Scahill interviews Snowden at SXSW 2017.

Stephanie Slade


"When people in government assert that the NSA would never collect communications on an American—any American—they are lying," Edward Snowden said during a taping of the Intercepted podcast with Jeremy Scahill at South by Southwest (SXSW) this morning.

The statement came in response to a question from Scahill about whether the intelligence community "would in fact collect data or communications on lawmakers or even the president." The exiled National Security Agency (NSA) whistleblower proceeded to criticize the powers that be for playing "word games" to get out of admitting it's already snooping on all of us, including elected office holders.

"In the plain use of language, what collect means to you and me—when something travels across the phone line, when something travels across the internet line, they pick it up, they save it, and they drop it in their database—that happens to everyone right now," he said. "Does not matter whether you're the president. Doesn't matter whether you're a congressman. Doesn't matter whether you're a lawyer, an accountant. Doesn't matter if it's you sitting in the room right now. These things happen by default. That's how, of course, the system of surveillance that we have works."

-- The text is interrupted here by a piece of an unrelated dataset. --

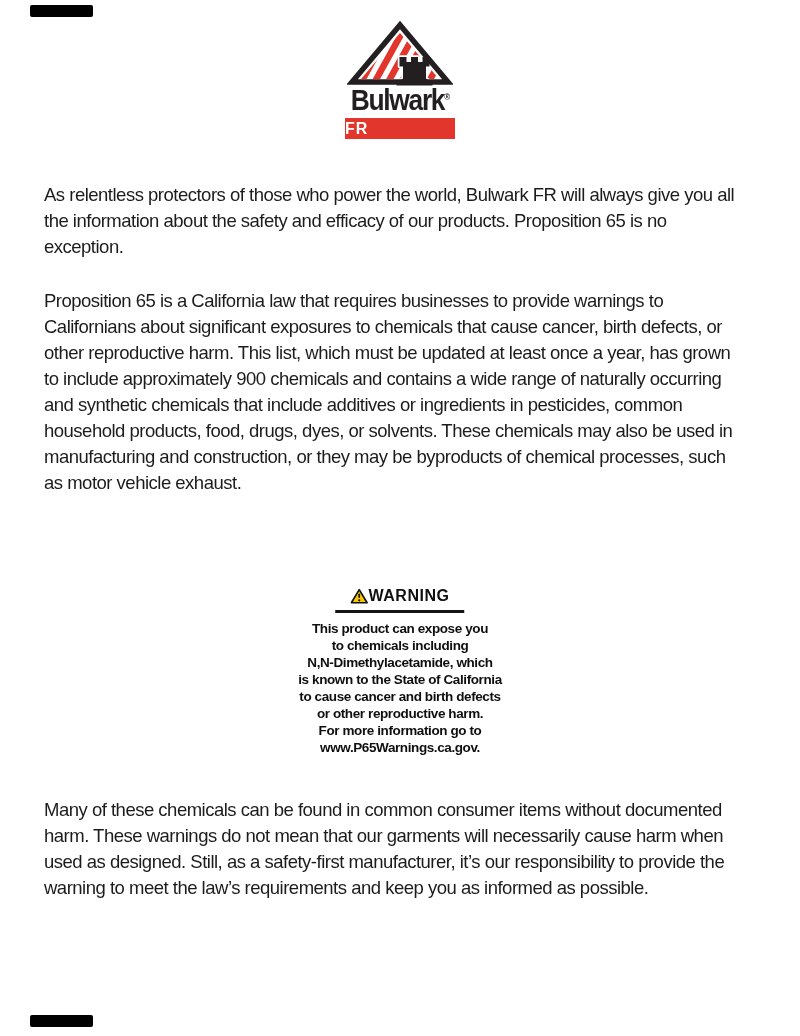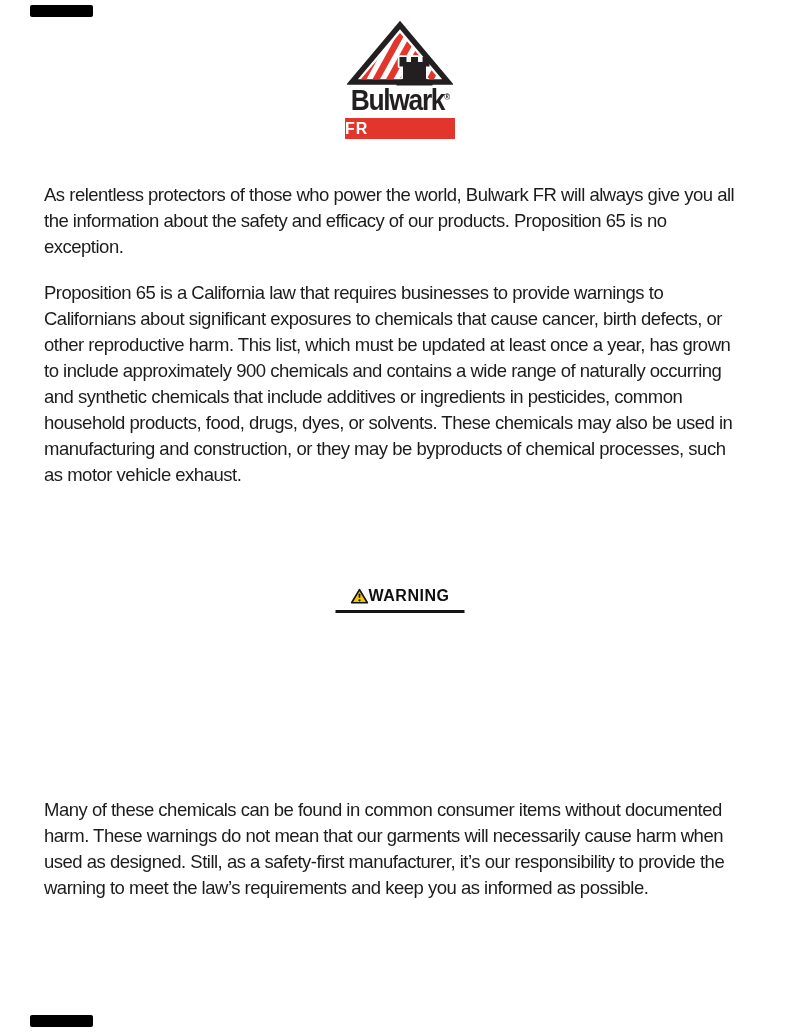"Proposition 65 is a California" #p2 { top: 280px -> 288px }
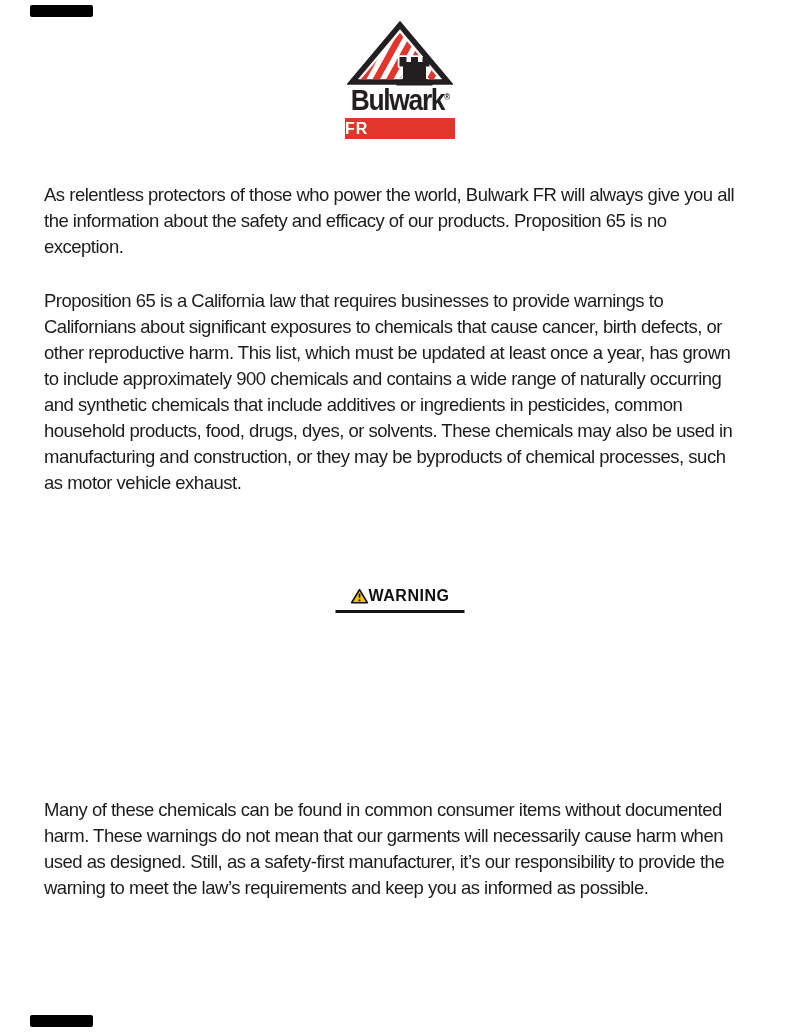"This product can expose you" div.warnbody { html: none -> <div>This product can expose you to chemicals including N,N-Dimethylacetamide, which is known to the State of California to cause cancer and birth defects or other reproductive harm. For more information go to www.P65Warnings.ca.gov.</div> }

Officials deny as much, according to Snowden, by quietly redefining a critical word. "What's happening is these intelligence agencies, these lawyers up at [the Department of Justice] and up with the president, are saying that, to them, collect doesn't mean that we copied your communications, that we put it in the bucket, and that we saved it in case we want to look at it," he explained. "To them, collect means that they take it out of the bucket and actually look at it and read it."

Snowden added that officials also engage in an illegal practice called reverse targeting while pretending otherwise. "If you are an American citizen and they say, 'I want to look at your communications' and 'I want to listen to this person's phone calls and everyone they contacted,' this in theory is supposed to require a warrant," he said. But they get around that, because "if you're in that bucket and you don't have a U.S. passport, you're not a U.S. citizen, no social security card, you don't have a green card so you're not legally privileged as a U.S. person," you're not protected.

"So if they look at the other side of [the American's] communication, the communication that went overseas or involved a non-U.S. person in any way"—even if it was just the target of an attempted foreign cyberattack, he said—"that's entirely legal so long as I'm not targeting him officially. I'm interested in this 'known system that's affiliated with Chinese espionage' or whatever. It just happens to be Obama's Blackberry."

"That happens all day long," Snowden continued. "People at NSA are doing that right now. It's legally prohibited, but when you hit certain stop points in your investigation, you're actually coached to do this kind of thing."